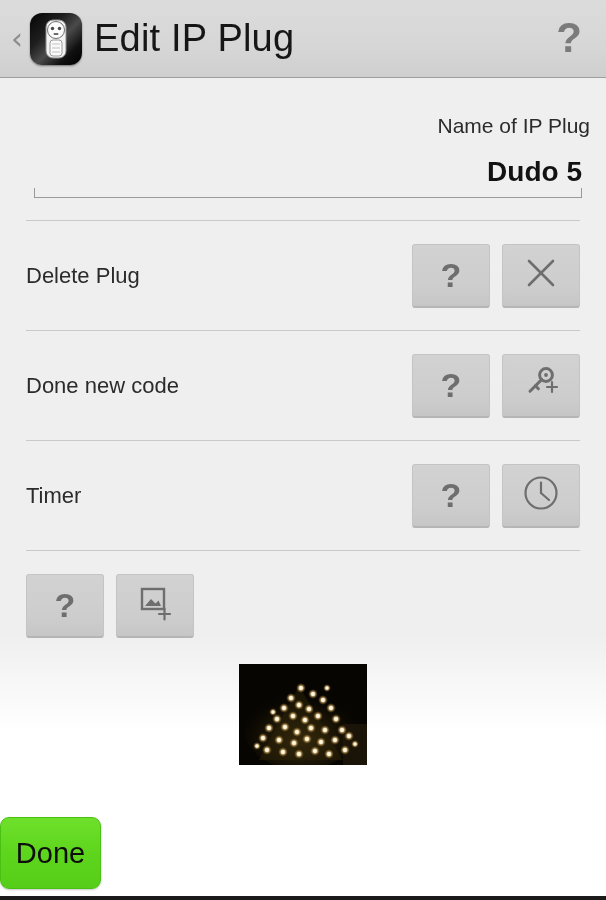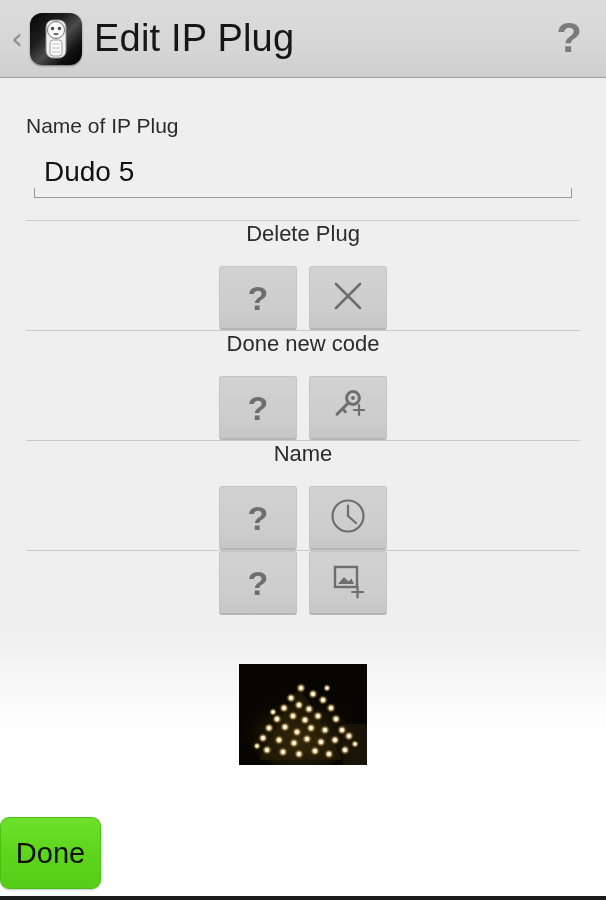--- a/index.html
+++ b/index.html
@@ -88,7 +88,8 @@
   }
 
   .field-block {
-    padding: 36px 26px 0 26px;
+    padding: 36px 16px 0 26px;
+    text-align: right;
   }
   .field-label {
     font-size: 21px;

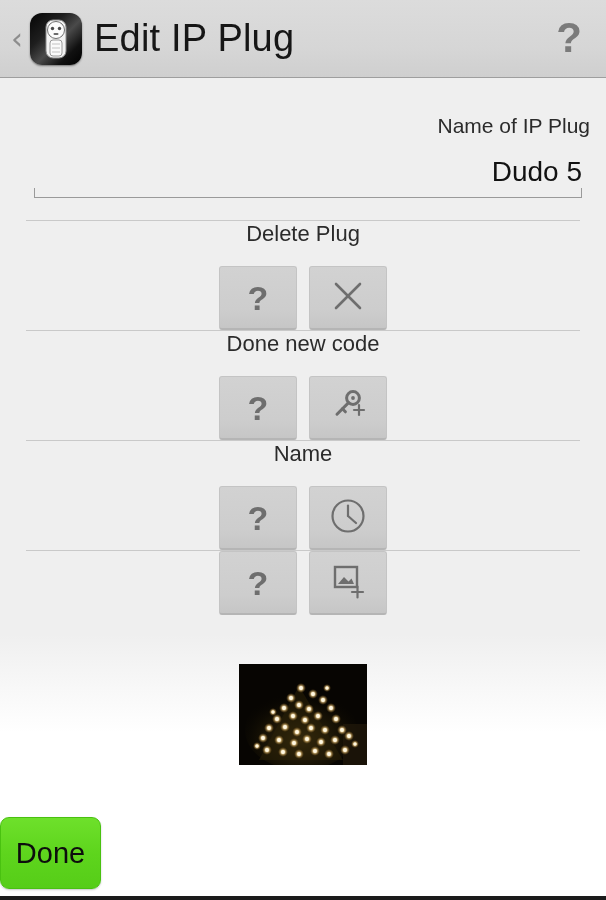--- a/index.html
+++ b/index.html
@@ -106,6 +106,7 @@
     color: #121212;
     padding-left: 10px;
     line-height: 40px;
+    font-weight: bold;
   }
   .text-input .underline {
     position: absolute;

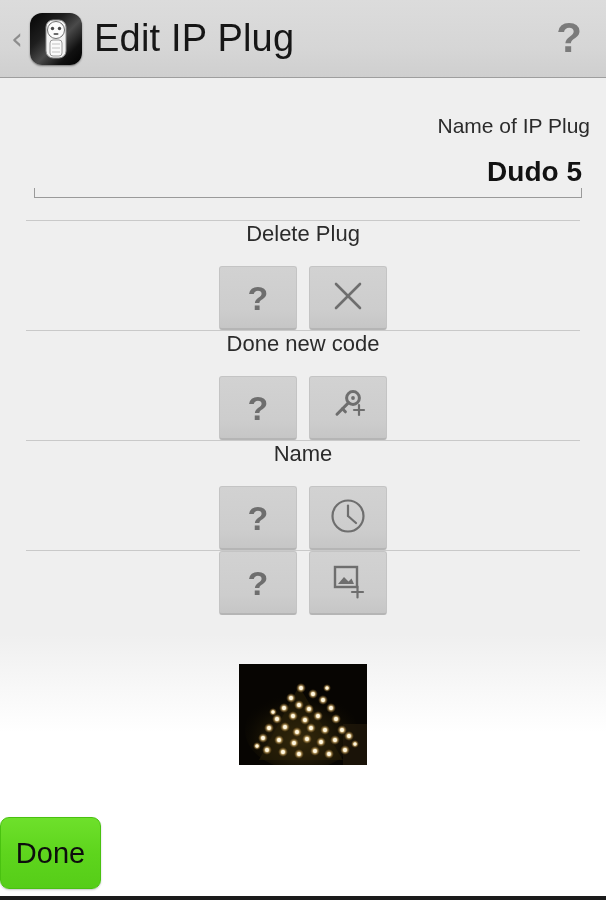--- a/index.html
+++ b/index.html
@@ -129,7 +129,6 @@
     height: 109px;
     padding: 0 26px;
     box-sizing: border-box;
-    flex-direction: column;
   }
   .row-label {
     font-size: 22px;

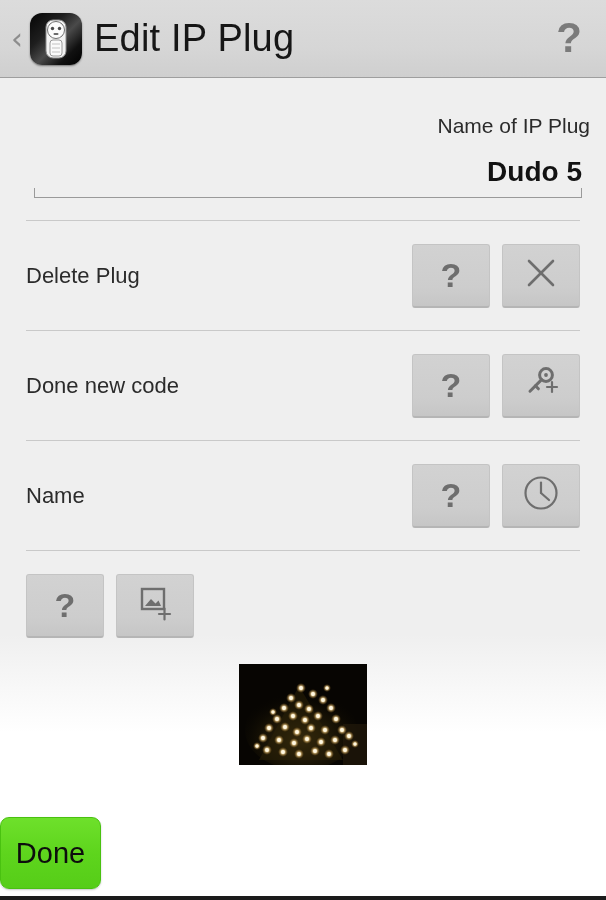--- a/index.html
+++ b/index.html
@@ -278,7 +278,7 @@
     <div class="divider"></div>
 
     <div class="row">
-      <div class="row-label">Name</div>
+      <div class="row-label">Timer</div>
       <div class="row-actions">
         <div class="icon-btn">
           <span class="qmark">?</span>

Task details – Repeat each record exactly, with the pictures left out.

Output –
--- a/index.html
+++ b/index.html
@@ -88,7 +88,8 @@
   }
 
   .field-block {
-    padding: 36px 26px 0 26px;
+    padding: 36px 16px 0 26px;
+    text-align: right;
   }
   .field-label {
     font-size: 21px;

--- a/index.html
+++ b/index.html
@@ -106,6 +106,7 @@
     color: #121212;
     padding-left: 10px;
     line-height: 40px;
+    font-weight: bold;
   }
   .text-input .underline {
     position: absolute;

--- a/index.html
+++ b/index.html
@@ -129,7 +129,6 @@
     height: 109px;
     padding: 0 26px;
     box-sizing: border-box;
-    flex-direction: column;
   }
   .row-label {
     font-size: 22px;

--- a/index.html
+++ b/index.html
@@ -278,7 +278,7 @@
     <div class="divider"></div>
 
     <div class="row">
-      <div class="row-label">Name</div>
+      <div class="row-label">Timer</div>
       <div class="row-actions">
         <div class="icon-btn">
           <span class="qmark">?</span>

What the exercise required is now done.